Approximation selection circuit 48 is coupled to first, second, and third 
approximation generating circuits 42, 44, and 46. 
In operation, first multiple generating circuit 32 may comprise, for 
example, a limited number of shifters. The shifters of first multiple 
generating circuit 32 multiply the quantity m by various integer powers of 
2. Second multiple generating circuit 34 may comprise, for example, a 
limited number of shifters. The shifters of second multiple generating 
circuit 34 multiply the quantity n by various integer powers of 2. 
First function generating circuit 36 may comprise, for example, a 
combination of adders and subtracters for generating a first function from 
the multiples of m and n generated in first and second multiple generating 
circuits 32 and 34. The output of first function generating circuit 36 may 
comprise, for example, the function 8 m+4 n-m. Second function generating 
circuit 38 may comprise, for example, a combination of adders and 
subtracters for generating a second function from the multiples of m and n 
generated in first and second multiple generating circuits 32 and 34. The 
output of second function generating circuit 38 may comprise, for example, 
the function 8 m+n-m. Third function generating circuit 40 may comprise, 
for example, a combination of subtracters and adders for generating a 
third function from the multiples of m and n generated in first and second 
multiple generating circuits 32 and 34. The output of third function 
generating circuit 40 may comprise, for example, the function 32 m+20 n-7 
m. 
First approximation generating circuit 42 may comprise, for example, a 
shifter for shifting the output of first function generator 36 by 3 bits 
to the right so as to divide the output of first function generating 
circuit 36 by 8. Second approximation generating circuit 44 may comprise, 
for example, a shifter for shifting the output of second function 
generating circuit 38 by 3 bits to the right, so as to divide the output 
of second function generating circuit 38 by 8. Third approximation 
generating circuit 46 may comprise, for example, a shifter for shifting 
the output of third function generating circuit 40 by 5 bits to the right 
so as to divide the output of third function generating circuit 40 by 32. 

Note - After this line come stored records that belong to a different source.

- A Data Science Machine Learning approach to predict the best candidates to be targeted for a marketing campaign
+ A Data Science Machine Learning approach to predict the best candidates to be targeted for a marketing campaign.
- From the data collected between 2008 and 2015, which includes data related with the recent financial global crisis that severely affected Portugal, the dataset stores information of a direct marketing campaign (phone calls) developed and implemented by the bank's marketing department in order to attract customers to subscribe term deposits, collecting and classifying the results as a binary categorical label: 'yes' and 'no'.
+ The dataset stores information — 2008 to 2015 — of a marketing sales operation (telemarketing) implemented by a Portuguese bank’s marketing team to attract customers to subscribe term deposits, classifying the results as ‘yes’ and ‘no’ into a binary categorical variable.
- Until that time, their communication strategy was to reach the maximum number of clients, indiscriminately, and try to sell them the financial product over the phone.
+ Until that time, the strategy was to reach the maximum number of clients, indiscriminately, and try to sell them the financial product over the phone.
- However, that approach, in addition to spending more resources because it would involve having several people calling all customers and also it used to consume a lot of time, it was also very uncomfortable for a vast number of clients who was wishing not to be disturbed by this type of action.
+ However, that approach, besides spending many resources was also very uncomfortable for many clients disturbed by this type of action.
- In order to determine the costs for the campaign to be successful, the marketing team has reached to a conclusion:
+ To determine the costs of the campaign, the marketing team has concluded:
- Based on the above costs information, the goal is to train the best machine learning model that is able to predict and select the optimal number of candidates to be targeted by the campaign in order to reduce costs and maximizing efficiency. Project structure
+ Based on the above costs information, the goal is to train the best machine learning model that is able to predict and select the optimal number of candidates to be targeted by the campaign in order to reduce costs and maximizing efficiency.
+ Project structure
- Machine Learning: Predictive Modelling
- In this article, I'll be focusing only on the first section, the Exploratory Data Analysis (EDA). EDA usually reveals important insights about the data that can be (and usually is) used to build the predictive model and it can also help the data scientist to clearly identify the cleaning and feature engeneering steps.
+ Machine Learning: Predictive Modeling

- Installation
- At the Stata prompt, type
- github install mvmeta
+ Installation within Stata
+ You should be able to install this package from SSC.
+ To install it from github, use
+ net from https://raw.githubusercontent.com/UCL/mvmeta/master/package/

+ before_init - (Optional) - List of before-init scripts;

Approximation selecting circuit 48 may comprise, for example, a multiplexer 
and a multiplexer control circuit. Approximation selecting circuit 48 
outputs the appropriate approximation for the input m and n. In one 
embodiment, approximation selection circuit 48 outputs the larger of the 
outputs of first, second, and third approximation generating circuits 42, 
44, and 46. Alternatively, approximation selecting circuit 48 outputs the 
appropriate approximation based on a comparison of the ratio of the 
inputs, n and m, with first and second predetermined breakpoints. If the 
ratio of n to m is less than the first predetermined breakpoint, 
approximation selecting circuit 48 outputs the output of the first 
approximation generating circuit 42. If the ratio of n to m is greater 
than the first predetermined breakpoint and less than the second 
predetermined breakpoint, approximation selecting circuit 48 outputs the 
output of second approximation generating circuit 44. If the ratio of n to 
m is greater than the second predetermined breakpoint, approximation 
selecting circuit 48 outputs the output of third approximation generating 
circuit 46. A third embodiment of approximation selecting circuit 48 is 
best understood by reference to FIG. 3. 
FIG. 3 is a graphical representation of an approximation that may be used 
in the second system for approximating a nonlinear function according to 
the teachings of the present invention. In FIG. 3, a nonlinear function 50 
having three regions namely, region A, region B, and region C is 
illustrated. The X component of FIG. 3 represents the ratio of n/m. The Y 
component of FIG. 3 represents the value of the nonlinear function 50 and 
the corresponding value for X. First approximation component 52 
corresponds to the output of first approximation generator circuit 42. 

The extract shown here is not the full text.